First Presbyterian Church of Watertown

 

 

Acts 16 and Revelation 22

“The Way We Are”

The Rev. Dr. Fred G. Garry

May 13, 2007

Mothers Day

 

 

            The Watertown Daily Times does something I admire as much as many people despise.  They write actual obituaries.  When you die, not to be dire, but it is not a hypothetical, when you die someone will write a short account of your life.  If you married and if you divorced, it will be there; if you were lauded or jailed it will be noted; and so on.  This can be a painful moment for families as often at the time of death the faults and flaws no one had any problem pointing out just days before are now glossed over in platitudes and generally good speak.  As the saying goes, “it’s not good to speak ill of the dead.”

            I admire the honest obituaries of the Times more than the ones printed by other papers, the written tributes of families for two reasons.  The first is that I have interviewed hundreds of people about what would make for a good eulogy and there was only one common answer: a good eulogy is an honest one.  In other words don’t gussy me up.  The second reason is that family tributes tend to be written by the children of the deceased and hence they give a pretty narrow view of life of the one who has died.

            In Washington I would read the obituaries every day and every day I would shake my head.  Somehow every man who died spent every waking moment hunting and fishing.  According to the tribute submitted to the paper every man hunted and fished.  And in like fashion every woman loved to cook for her family and was devoted to a garden.  Knowing many people who passed away and were described in such terms I can tell you it ain’t so.  My assumption is that young boys and girls looked to their parents in categories and ideals and these were the notions that rose to the surface when their mother or father died.  What did your dad love to do?  Hunt and fish.  What did your mother love to do?  She loved to cook for us and garden.  It didn’t matter much if the father only went hunting twice and never caught a fish to provide a meal and the mothers were more prone to Applebees than making a casserole.

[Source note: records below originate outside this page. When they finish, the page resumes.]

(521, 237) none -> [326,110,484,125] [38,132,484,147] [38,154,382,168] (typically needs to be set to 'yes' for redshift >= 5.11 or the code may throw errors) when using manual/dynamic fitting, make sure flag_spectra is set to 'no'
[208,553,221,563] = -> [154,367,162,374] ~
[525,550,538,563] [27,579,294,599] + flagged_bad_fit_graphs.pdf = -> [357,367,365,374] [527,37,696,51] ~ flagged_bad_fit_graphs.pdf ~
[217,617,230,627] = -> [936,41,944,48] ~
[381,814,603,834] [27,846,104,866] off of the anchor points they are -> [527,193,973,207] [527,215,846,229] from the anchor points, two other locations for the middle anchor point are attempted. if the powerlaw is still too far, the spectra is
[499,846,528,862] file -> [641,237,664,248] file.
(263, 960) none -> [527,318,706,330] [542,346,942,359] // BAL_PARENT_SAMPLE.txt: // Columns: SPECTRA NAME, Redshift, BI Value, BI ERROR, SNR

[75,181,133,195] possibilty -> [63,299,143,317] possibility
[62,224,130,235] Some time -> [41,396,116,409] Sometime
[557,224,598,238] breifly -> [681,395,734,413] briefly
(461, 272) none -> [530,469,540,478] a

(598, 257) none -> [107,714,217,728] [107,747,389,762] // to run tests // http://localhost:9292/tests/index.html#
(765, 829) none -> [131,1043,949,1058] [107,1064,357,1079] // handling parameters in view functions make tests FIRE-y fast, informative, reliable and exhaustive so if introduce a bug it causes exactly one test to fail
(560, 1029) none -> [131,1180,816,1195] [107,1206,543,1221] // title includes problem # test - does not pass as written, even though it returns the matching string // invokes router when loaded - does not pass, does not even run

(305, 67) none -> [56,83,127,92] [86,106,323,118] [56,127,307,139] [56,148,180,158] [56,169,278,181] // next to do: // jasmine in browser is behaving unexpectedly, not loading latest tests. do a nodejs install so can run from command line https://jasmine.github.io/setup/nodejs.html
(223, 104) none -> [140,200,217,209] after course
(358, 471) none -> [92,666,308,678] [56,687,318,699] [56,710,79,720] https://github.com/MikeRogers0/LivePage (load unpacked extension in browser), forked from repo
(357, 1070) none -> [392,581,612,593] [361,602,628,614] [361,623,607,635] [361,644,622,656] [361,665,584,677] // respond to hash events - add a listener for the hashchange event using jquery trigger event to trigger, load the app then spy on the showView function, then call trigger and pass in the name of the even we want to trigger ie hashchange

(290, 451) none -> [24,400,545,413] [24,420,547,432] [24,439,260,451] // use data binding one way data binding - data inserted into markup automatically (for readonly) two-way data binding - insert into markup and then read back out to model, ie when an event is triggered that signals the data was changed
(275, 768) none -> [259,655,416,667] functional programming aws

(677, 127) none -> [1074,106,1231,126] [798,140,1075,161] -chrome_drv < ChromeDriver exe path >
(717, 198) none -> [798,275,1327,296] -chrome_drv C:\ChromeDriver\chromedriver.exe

            Just in case when I die there is any question let me put this out there now: I am the one who loves to cook.  And while I’ve tried my hand at both hunting and fishing I can tell you that if we needed to live off my success in this category we would starve soon and very soon.  My wife doesn’t like to garden, she likes to landscape.  If Kathy had her way she would much rather have a backhoe and an auger to speed her designs than a row of green beans meant for canning.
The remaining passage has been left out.